Downsampling (or in signal processing, decimation) is the process of reducing the sampling rate, or resolution, of data. For example, lets say a temperature sensor is sending data to an OpenTSDB system every second. If a user queries for data over an hour time span, they would receive 3,600 data points, something that could be graphed fairly easily. However now if the user asks for a full week of data they'll receive 604,800 data points and suddenly the graph may become pretty messy. Using a downsampler, multiple data points within a time range for a single time series are aggregated together with a mathematical function into a single value at an aligned timestamp. This way we can reduce the number of values from say, 604,800 to 168.
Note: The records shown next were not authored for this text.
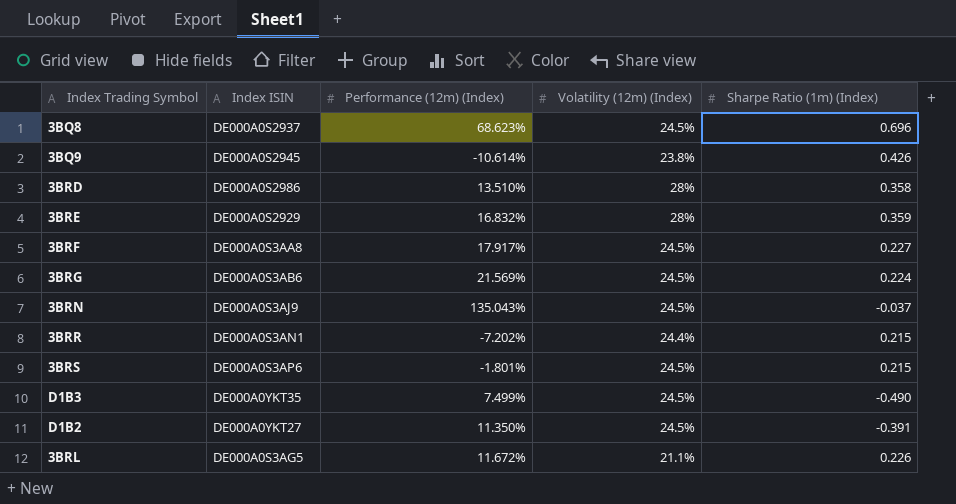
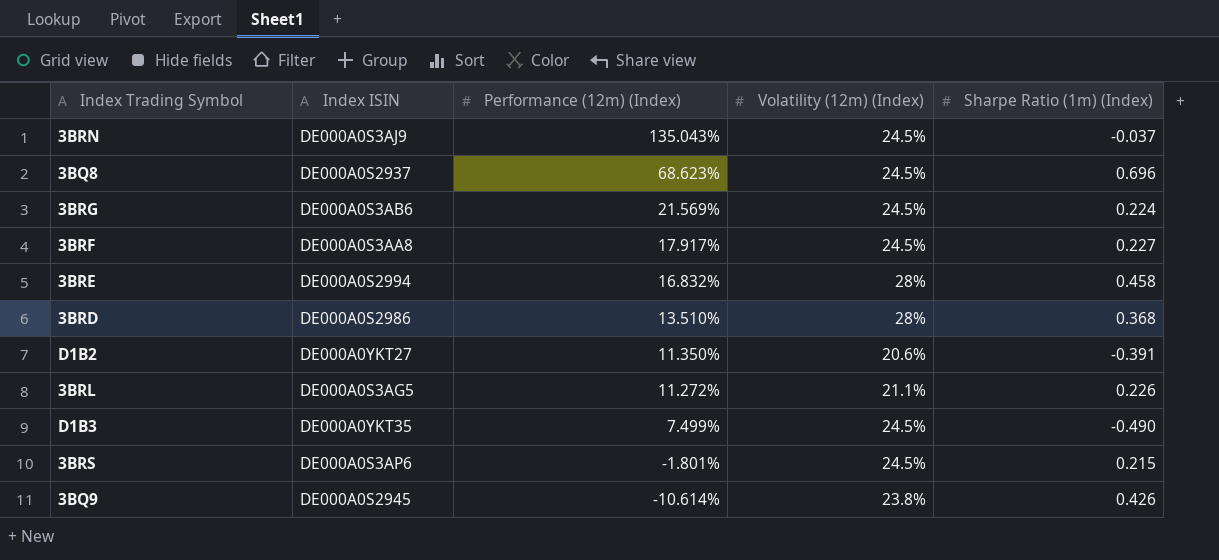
row order: none -> Performance (12m) (Index) descending
row 3BRR: DE000A0S3AN1 | -7.202% | 24.4% | 0.215 -> none
3BRE | Index ISIN: DE000A0S2929 -> DE000A0S2994
3BRE | Sharpe Ratio (1m) (Index): 0.359 -> 0.458
3BRD | Sharpe Ratio (1m) (Index): 0.358 -> 0.368
D1B2 | Volatility (12m) (Index): 24.5% -> 20.6%
3BRL | Performance (12m) (Index): 11.672% -> 11.272%

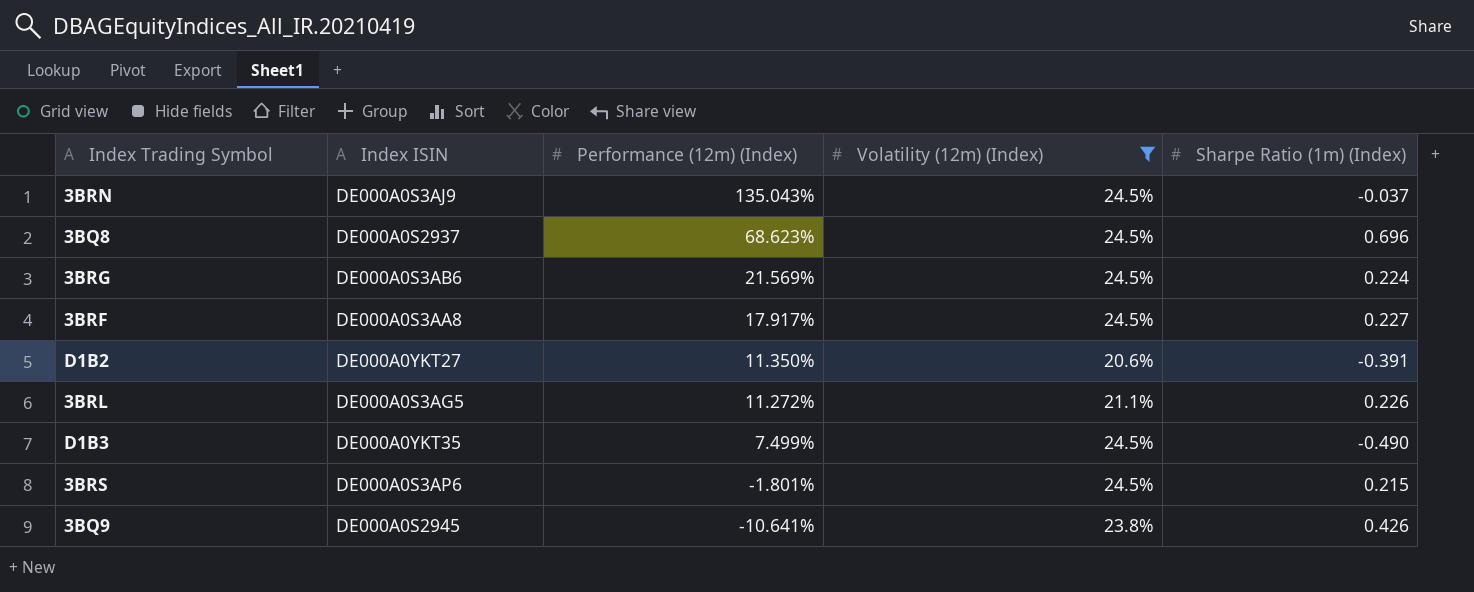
filter: none -> Volatility (12m) (Index) != 28%
3BQ9 | Performance (12m) (Index): -10.614% -> -10.641%

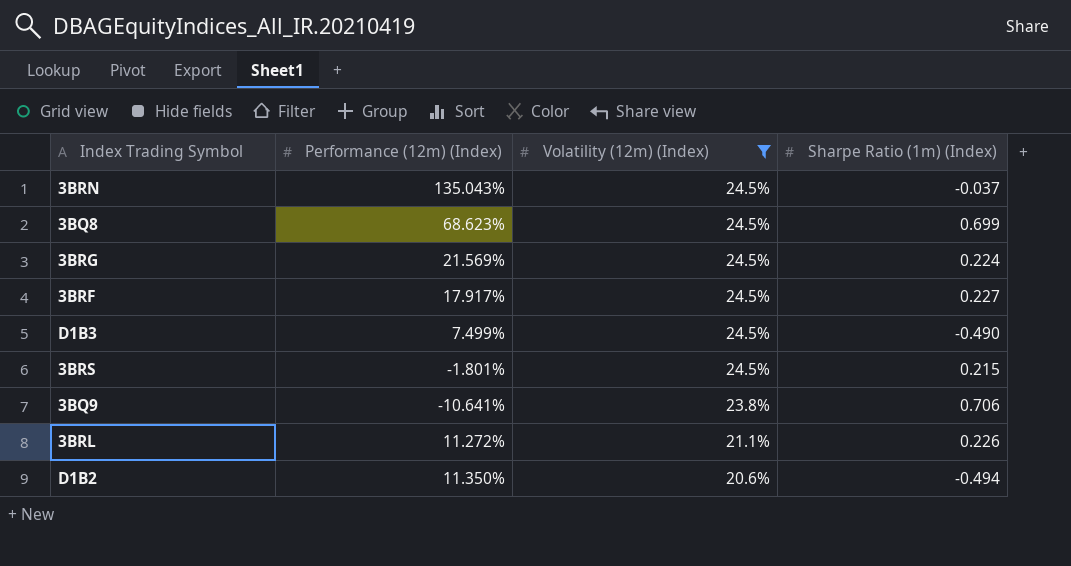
row order: Performance (12m) (Index) descending -> Volatility (12m) (Index) descending
column Index ISIN | position: 2 -> none
3BQ8 | Sharpe Ratio (1m) (Index): 0.696 -> 0.699
3BQ9 | Sharpe Ratio (1m) (Index): 0.426 -> 0.706
D1B2 | Sharpe Ratio (1m) (Index): -0.391 -> -0.494

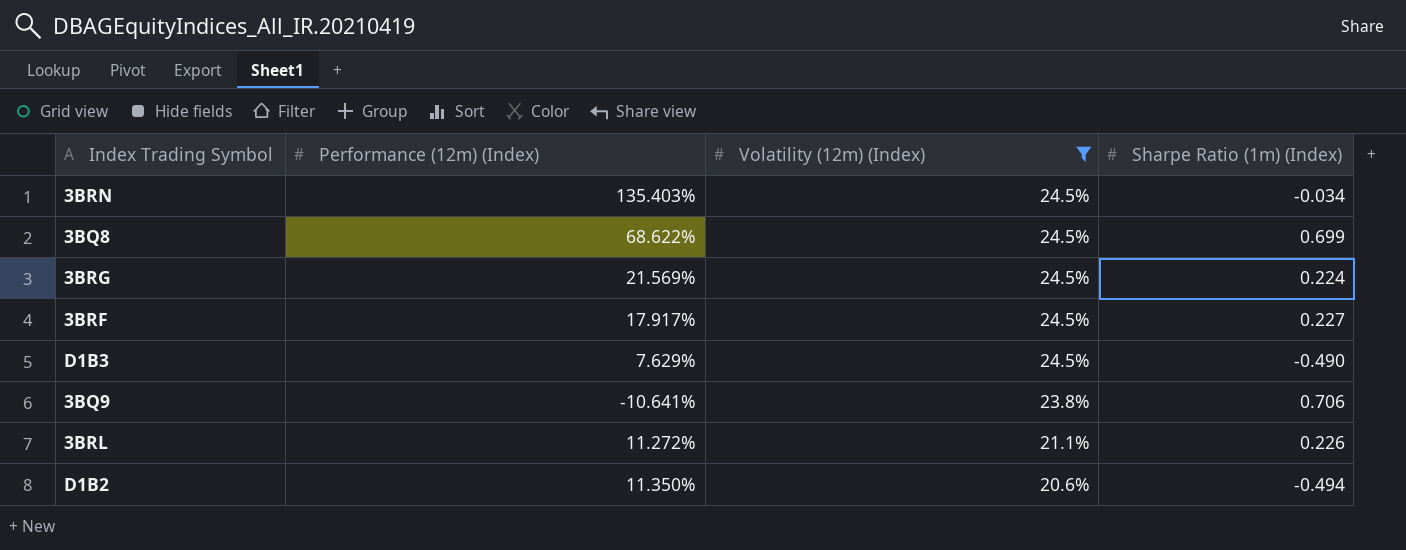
row 3BRS: -1.801% | 24.5% | 0.215 -> none
3BRN | Performance (12m) (Index): 135.043% -> 135.403%
3BRN | Sharpe Ratio (1m) (Index): -0.037 -> -0.034
3BQ8 | Performance (12m) (Index): 68.623% -> 68.622%
D1B3 | Performance (12m) (Index): 7.499% -> 7.629%

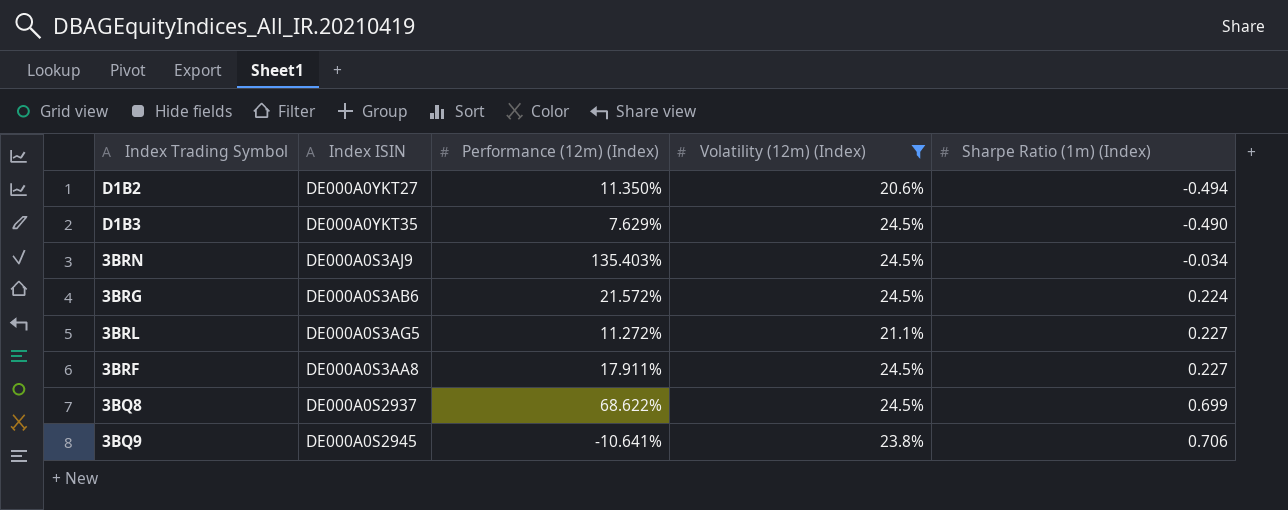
row order: Volatility (12m) (Index) descending -> Sharpe Ratio (1m) (Index) ascending
column Index ISIN | position: none -> 2
3BRG | Performance (12m) (Index): 21.569% -> 21.572%
3BRL | Sharpe Ratio (1m) (Index): 0.226 -> 0.227
3BRF | Performance (12m) (Index): 17.917% -> 17.911%

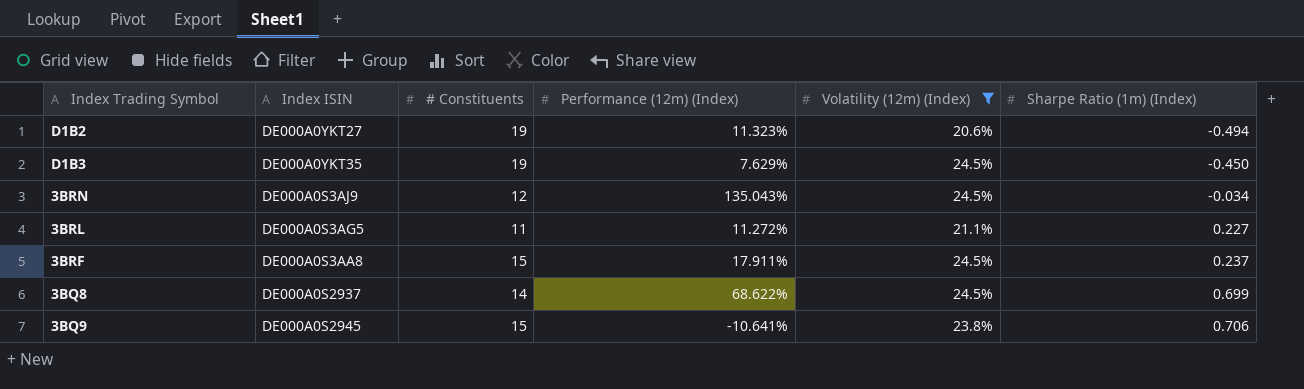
column # Constituents | position: none -> 3
row 3BRG: DE000A0S3AB6 | 21.572% | 24.5% | 0.224 -> none
D1B2 | Performance (12m) (Index): 11.350% -> 11.323%
D1B3 | Sharpe Ratio (1m) (Index): -0.490 -> -0.450
3BRN | Performance (12m) (Index): 135.403% -> 135.043%
3BRF | Sharpe Ratio (1m) (Index): 0.227 -> 0.237

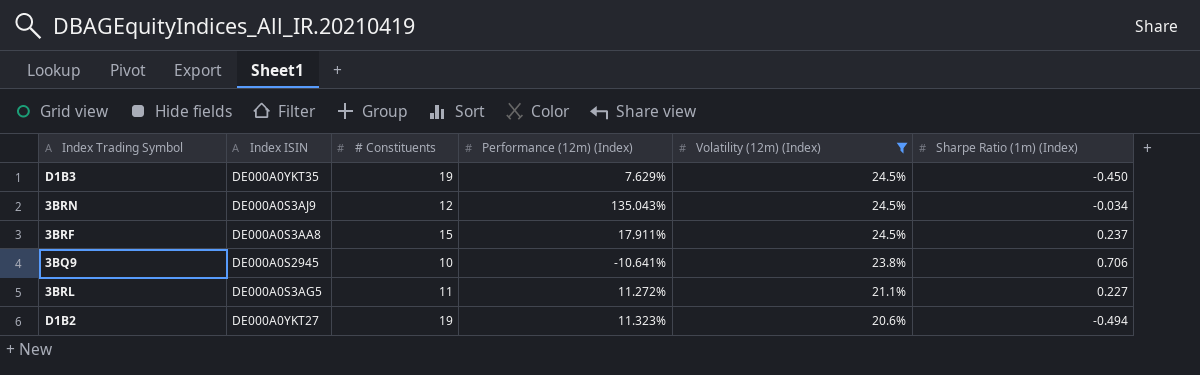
row order: Sharpe Ratio (1m) (Index) ascending -> Volatility (12m) (Index) descending
row 3BQ8: DE000A0S2937 | 14 | 68.622% | 24.5% | 0.699 -> none
3BQ9 | # Constituents: 15 -> 10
Downsamplers require at least two components:

  • Interval - A time range (or bucket) across which to aggregate the values. For example we could aggregate multiple values for 1 minute or 1 hour or even a whole day. Intervals are specified in the format <Size><Units> such as 1h for 1 hour or 30m for 30 minutes. As for 2.3 the all interval is now available to downsample all results in the time range to one value. E.g. all-sum.
  • Aggregation Function - A mathematical function that determines how to merge the values in the interval. Aggregation functions from the Aggregation documentation are used for the function.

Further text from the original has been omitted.